How confrontational are different questioning procedures?
PMQs in the UK is notoriously conflictual, with numerous studies documenting face-threatening strategies, incivility, and personal attacks in questions and answers. But how does confrontational language at PMQs compare with similar procedures in other parliaments? To investigate this, I looked at four similar parliaments, during four comparable premierships: Enda Kenny in Ireland (2011-16), David Cameron in the UK (2010-15), Julia Gillard in Australia (2010-13), and Stephen Harper in Canada (2006-8). Taken in pairs, the four premierships are of a similar duration, with both Cameron and Kenny having a term of about five years, and Gillard and Harper of about two. All four led similar types of government: coalition governments in the UK and Ireland, and minority governments in Australia and Canada.
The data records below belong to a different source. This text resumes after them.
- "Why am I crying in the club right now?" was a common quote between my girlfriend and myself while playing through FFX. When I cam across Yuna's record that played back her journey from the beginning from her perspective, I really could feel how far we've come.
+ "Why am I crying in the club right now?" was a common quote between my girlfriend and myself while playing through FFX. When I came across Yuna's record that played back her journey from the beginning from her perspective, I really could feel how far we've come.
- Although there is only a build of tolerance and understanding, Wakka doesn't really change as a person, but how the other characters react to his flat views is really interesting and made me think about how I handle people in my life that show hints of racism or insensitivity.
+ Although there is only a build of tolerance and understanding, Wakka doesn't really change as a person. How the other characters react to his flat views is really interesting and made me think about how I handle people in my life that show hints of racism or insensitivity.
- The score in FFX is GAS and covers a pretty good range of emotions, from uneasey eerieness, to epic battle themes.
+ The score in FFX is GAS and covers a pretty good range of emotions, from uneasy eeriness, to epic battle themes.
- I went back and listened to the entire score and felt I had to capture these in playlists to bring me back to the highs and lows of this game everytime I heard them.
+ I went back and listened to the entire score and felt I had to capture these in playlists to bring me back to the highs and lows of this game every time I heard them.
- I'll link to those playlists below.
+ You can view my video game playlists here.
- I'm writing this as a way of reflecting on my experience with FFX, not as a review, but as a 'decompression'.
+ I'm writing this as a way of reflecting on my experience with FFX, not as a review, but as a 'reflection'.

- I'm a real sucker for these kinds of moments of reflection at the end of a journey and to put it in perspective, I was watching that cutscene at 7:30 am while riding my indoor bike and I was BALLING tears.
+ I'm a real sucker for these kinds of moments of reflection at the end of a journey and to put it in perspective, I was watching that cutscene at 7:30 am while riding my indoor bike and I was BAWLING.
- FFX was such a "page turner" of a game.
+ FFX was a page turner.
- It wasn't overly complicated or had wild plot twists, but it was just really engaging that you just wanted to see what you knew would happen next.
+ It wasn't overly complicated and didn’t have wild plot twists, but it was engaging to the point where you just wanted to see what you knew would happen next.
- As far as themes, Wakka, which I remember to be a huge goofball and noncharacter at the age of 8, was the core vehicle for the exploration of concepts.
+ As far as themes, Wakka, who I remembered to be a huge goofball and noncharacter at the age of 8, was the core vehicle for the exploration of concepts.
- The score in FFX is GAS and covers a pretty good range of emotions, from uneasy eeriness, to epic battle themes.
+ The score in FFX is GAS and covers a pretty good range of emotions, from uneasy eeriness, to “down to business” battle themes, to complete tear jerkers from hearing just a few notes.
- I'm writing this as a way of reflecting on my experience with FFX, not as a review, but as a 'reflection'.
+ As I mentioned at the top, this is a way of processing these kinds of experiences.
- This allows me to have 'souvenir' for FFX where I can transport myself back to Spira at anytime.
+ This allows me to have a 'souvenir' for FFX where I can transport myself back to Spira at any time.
I sampled a set of 30 questioning sessions for each case-study, amounting to 3,212 parliamentary questions. Each question was labelled based on whether or not it included a conflictual remark, understood as explicit instances of an MP criticising the government, a political party, policy, or the Prime Minister.
During the periods analysed, the Canadian Question Period was the most confrontational, with 75% of questions including a conflictual remark. The Australian Question Time came second, with 44%, and the UK’s PMQs third, with 40%. Oral Questions to the Taoiseach was much less conflictual, with only 13% of questions including a critical comment. Although some of these patterns may be related to the context of each premiership, my new research shows similar findings apply to the Trudeau premiership, during which around 80% of questions to the Prime Minister included a conflictual remark. Ongoing conversations about excessively contentious questioning in Canada, Australia and the UK suggest that things have definitely not improved over time.